But he never had a chance to write that last piece of his special eloquence. He also never had a chance to enjoy that first day of 70 degree weather after the long dreary winter that he hated so much.

Nevertheless, the depths of his feelings had been expressed often in the many scripts (some performed and some not), memoirs, and poetry that he had written over his lifetime. His original stage play, The Killings Tale, won a audio book "Audie" in 2004.. His adaptations and original scripts have often been performed by the New York State Theater Institute.

Warner Music Group awarded NYSTI $400,000 in 1996 to develop five new musicals for family audiences. The first of those was “A Tale of Cinderella” by W.A.Frankonis, Will Severin, and George David Weiss, made possible in part by funding provided by Warner Music Group and by the participation of Warner/Chappell Music, Inc. An immediate success, the award-winning show is available as an Atlantic Theatre CD or cassette and has been re-released on VHS as part of Warner Home Video's 75th Anniversary Celebration. Vocal Selections from “A Tale of Cinderella” is available from Warner Bros. Publications. The video was broadcast nationwide on PBS stations to an audience of more than 56 million TV households (half of potential US audiences). In the 2000-01 Season, “A Tale of Cinderella” toured all the major cities of New York including Buffalo, Syracuse, the Capital Region, and Manhattan.
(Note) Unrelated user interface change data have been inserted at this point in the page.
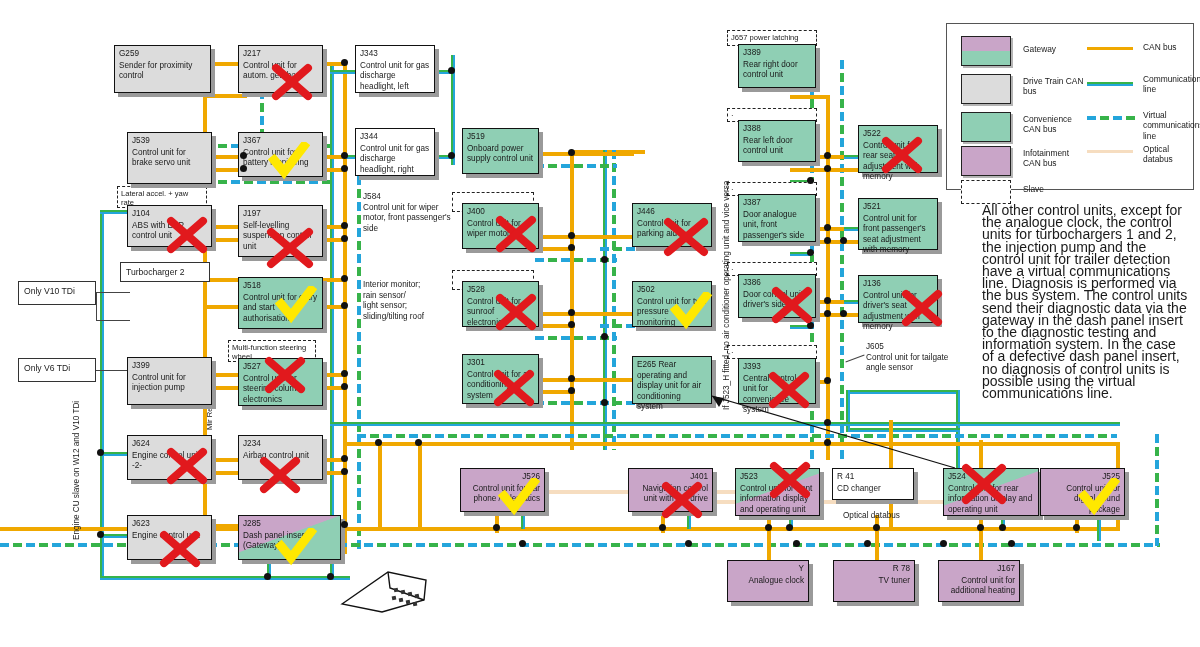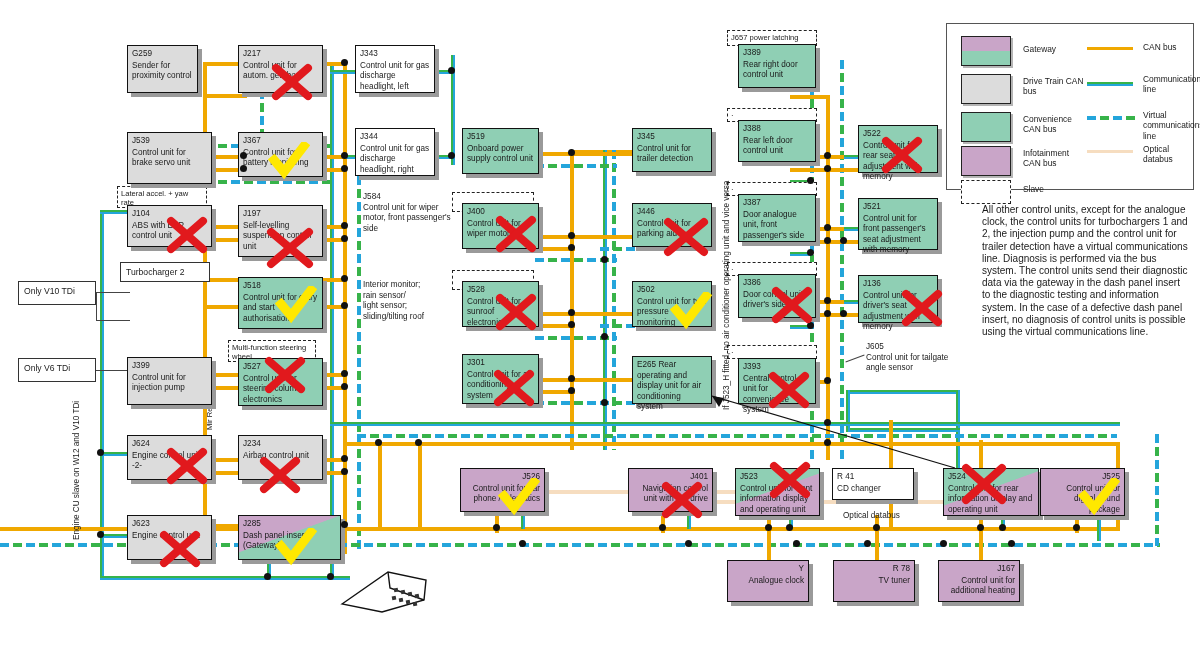--- a/index.html
+++ b/index.html
@@ -258,7 +258,7 @@
   <div class="dot" style="left:264px;top:573px;"></div>
   <div class="dot" style="left:327px;top:573px;"></div>
 
-  <div class="cu c-drive" style="left:127px;top:45px;width:71px;height:48px;">
+  <div class="cu c-drive" style="left:114px;top:45px;width:97px;height:48px;">
     <span class="id">G259</span>
     <span class="nm">Sender for proximity control</span>
   </div>

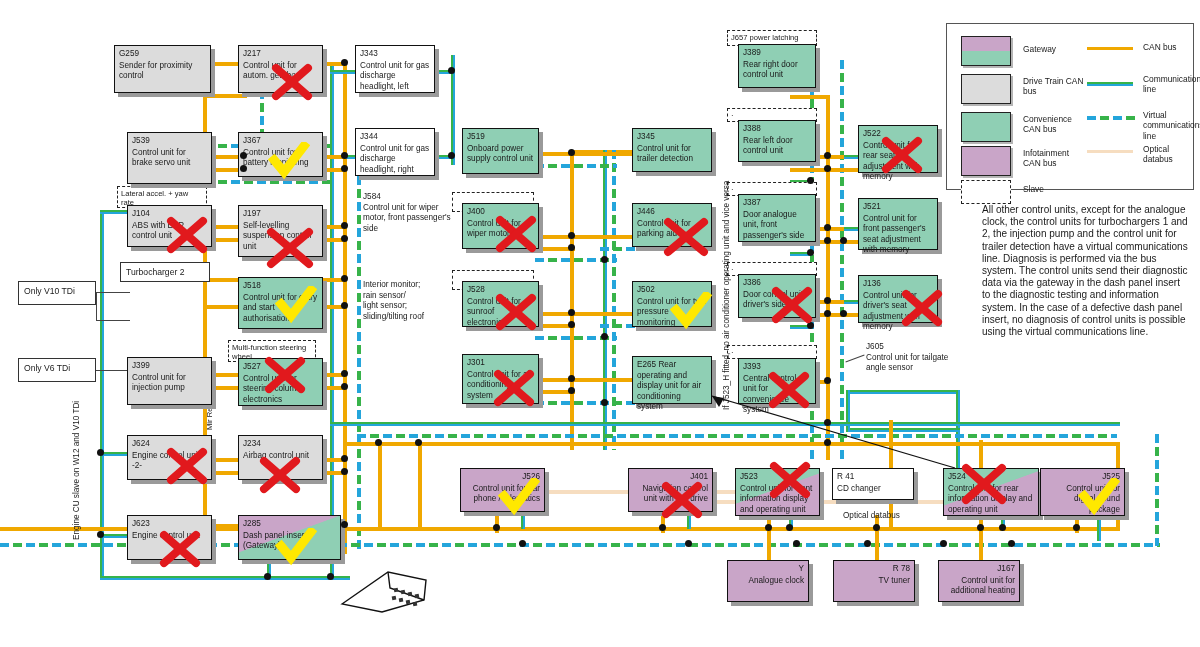--- a/index.html
+++ b/index.html
@@ -364,10 +364,6 @@
     <span class="nm">Control unit for air conditioning system</span>
   </div>
 
-  <div class="cu c-conv" style="left:632px;top:128px;width:80px;height:44px;">
-    <span class="id">J345</span>
-    <span class="nm">Control unit for trailer detection</span>
-  </div>
   <div class="cu c-conv" style="left:632px;top:203px;width:80px;height:44px;">
     <span class="id">J446</span>
     <span class="nm">Control unit for parking aid</span>

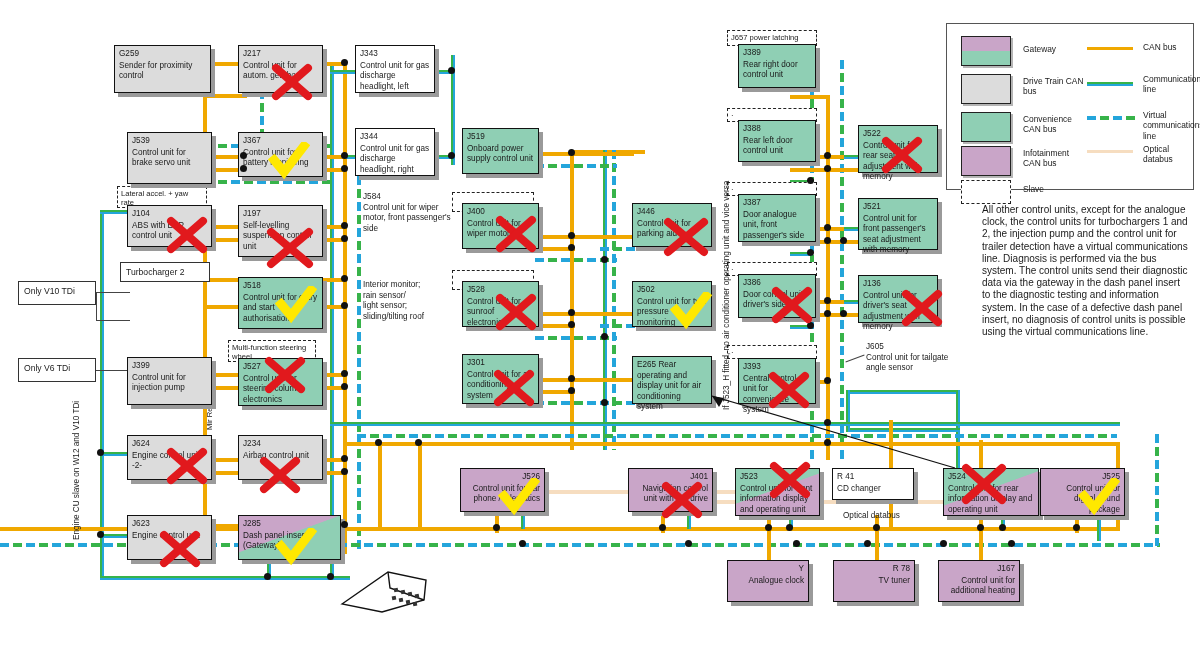--- a/index.html
+++ b/index.html
@@ -58,7 +58,7 @@
   .lg-ln{position:absolute;}
 
   #notes{position:absolute;left:982px;top:204px;width:208px;
-         font-size:10px;line-height:12.2px;z-index:50;}
+         font-size:14px;line-height:12.2px;z-index:50;}
 
   .obd{position:absolute;left:338px;top:566px;width:92px;height:48px;z-index:45;}
 </style>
His life and work will be remembered by a great many people. But I will remember him as the young man I married in a flurry of passion and possessiveness even though in many ways we were oil and water. We wound up being better friends than spouses.

I will miss his political rants and the books he would send me after he read them. I will miss the father he was to our children. I will miss a friend, and I will always be glad that I was able to be there for him when he needed help so close to the end of a life ended too soon.

ADDENDUM: b!X has posted excerpts from his dad's willl and it is no surprise that Bill used the same humor, honesty, and creativity in writing his will as he had with all of his other writings.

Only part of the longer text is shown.